Думая о нем, Володя никогда не задавал себе вопроса, будут ли они все любить друг друга. Ему нужен был только друг и помощник, нужен сильный, красивый и умный старший товарищ. Чтобы учил жить, оберегал, держал в строгости и всегда знал, что Володя должен делать, а чего не должен.
А дело-то вот как обернулось. Любовь. Маме нужно, чтобы ее любил этот самый необходимый Володе человек. Ох, как все перепуталось вдруг на большой доброй Земле Снежкова! Какие бури разыгрались в чистом Море Ясности!
Володя поднялся и пошел, стараясь ступать в следы черноусого механика. На том месте, где стоял самолет, нежная весенняя травка была примята и кое-где испачкана черными пятнами машинного масла. Здесь еще не выветрился запах бензина. Это был запах самолета, чудесный вольный запах голубых просторов, головокружительной высоты, где все ясно и откуда все видно намного дальше, чем на земле.
Подошла собака, которую Володя назвал Белкой, и, подняв голову, беспокойно зашевелила ушами. Что-то она уловила, недоступное человеческому слуху. Сколько Володя ни прислушивался, ничего. Тишина. И в этой тишине тайная мысль скребется, как мышка. Мама сказала, что ей тоже нужен Снежков. Это понятно. А вот зачем ей нужна его любовь? Раньше она о нем и слышать не хотела. И Снежков говорит, что ждал всю жизнь. Ох, как все непонятно! Разве можно так долго ждать? Володя знает: нельзя. Нельзя только и делать всю жизнь, что ждать. Надо искать, добиваться. А мама и Снежков, разве они этого не знают?
Наверное, это оттого, что он всегда думал только о том, что надо ему самому, и никогда не думал, что же надо маме или Снежкову. Значит, нельзя думать только о себе. Но ведь он не только о своем счастье заботится. Он хочет, чтобы всем было хорошо. Но как это сделать? Как сделать, чтобы маме и Снежкову тоже было хорошо? Он и сейчас еще этого не понимал, и поэтому, ему казалось, будто он в чем-то провинился перед ними. Вот какая беспокойная «мышка» тихонько скребется в его сознании.
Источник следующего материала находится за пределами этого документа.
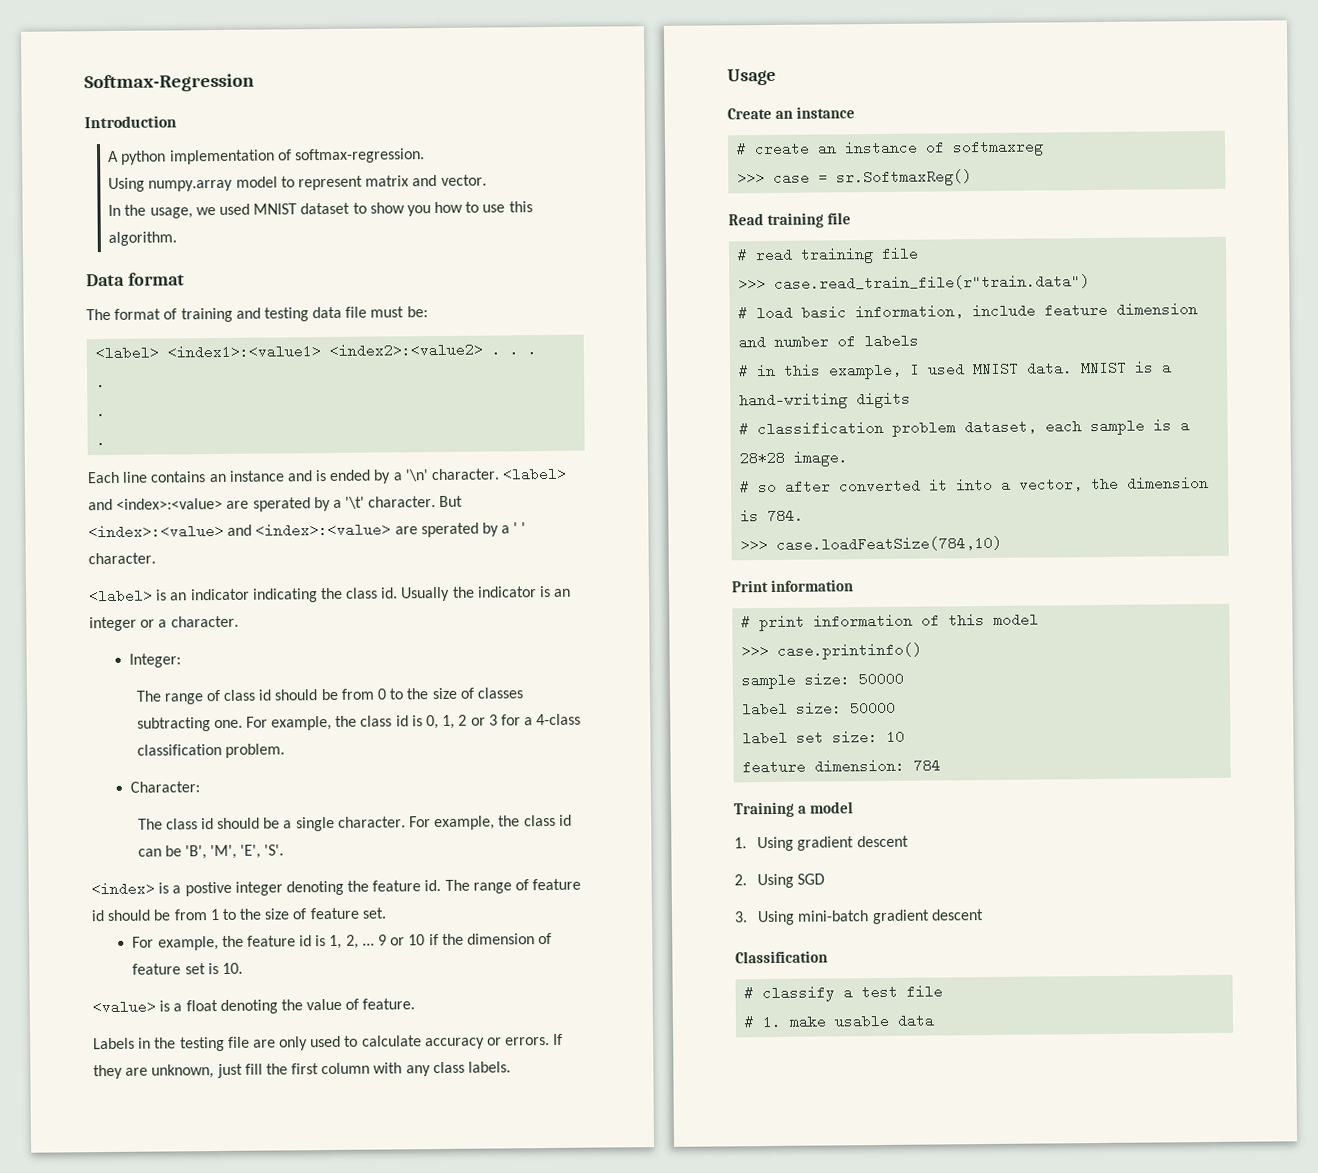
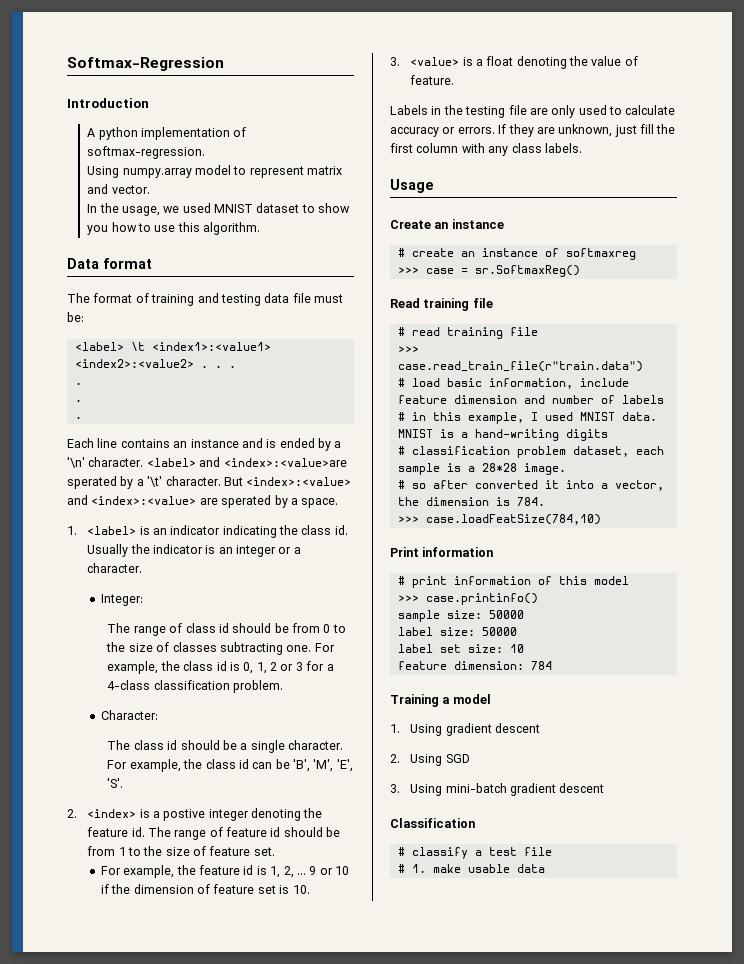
- <label> <index1>:<value1> <index2>:<value2> . . .
+ <label> \t <index1>:<value1> <index2>:<value2> . . .
- <label> and <index>:<value> are sperated by a '\t' character.
+ <label> and <index>:<value>are sperated by a '\t' character.
- But <index>:<value> and <index>:<value> are sperated by a ' ' character.
- <label> is an indicator indicating the class id.
+ But <index>:<value> and <index>:<value> are sperated by a space.
+ 1. <label> is an indicator indicating the class id.
- <index> is a postive integer denoting the feature id.
+ 2. <index> is a postive integer denoting the feature id.
- <value> is a float denoting the value of feature.
+ 3. <value> is a float denoting the value of feature.

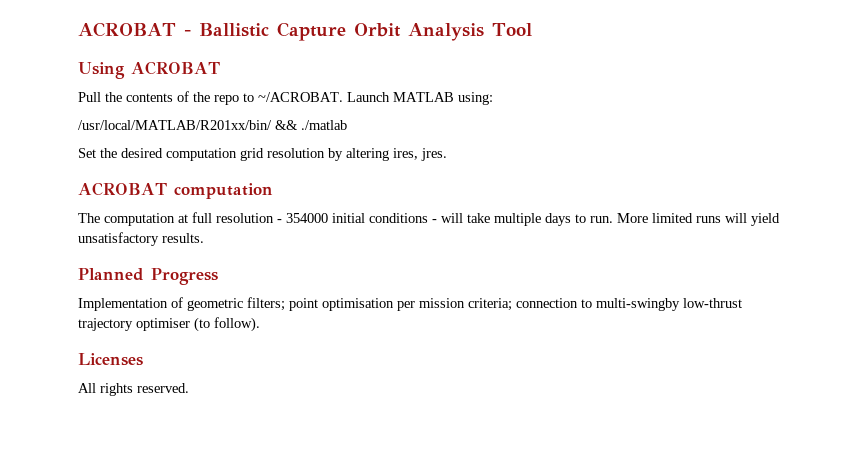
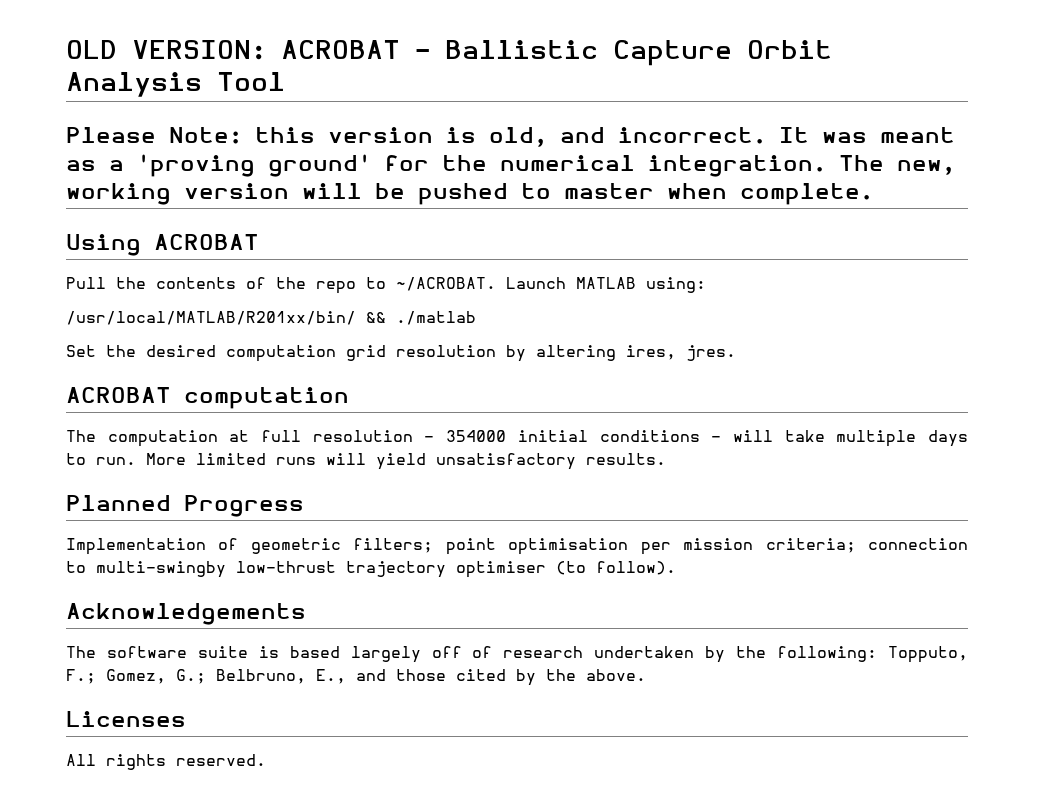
- ACROBAT - Ballistic Capture Orbit Analysis Tool
+ OLD VERSION: ACROBAT - Ballistic Capture Orbit Analysis Tool
+ Please Note: this version is old, and incorrect. It was meant as a 'proving ground' for the numerical integration. The new, working version will be pushed to master when complete.
+ Acknowledgements
+ The software suite is based largely off of research undertaken by the following: Topputo, F.; Gomez, G.; Belbruno, E., and those cited by the above.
Один он стоит в центре золотой, просторной поляны. Белка вырвалась из-под его руки и кинулась к обрыву. Тут и Володя услыхал, как застучал мотор на реке. Он подбежал к лестнице и сверху увидел плотик, на котором он вчера приплыл. К плоту приближалась голубая лодочка с подвесным мотором, а в лодочке сидел знакомый человек в красной клетчатой рубашке. Снежков. Мотор умолк. Лодочка, скользнув по зеленоватой воде, мягко ткнулась в плот. Снежков выпрыгнул так ловко, что лодочка даже не покачнулась.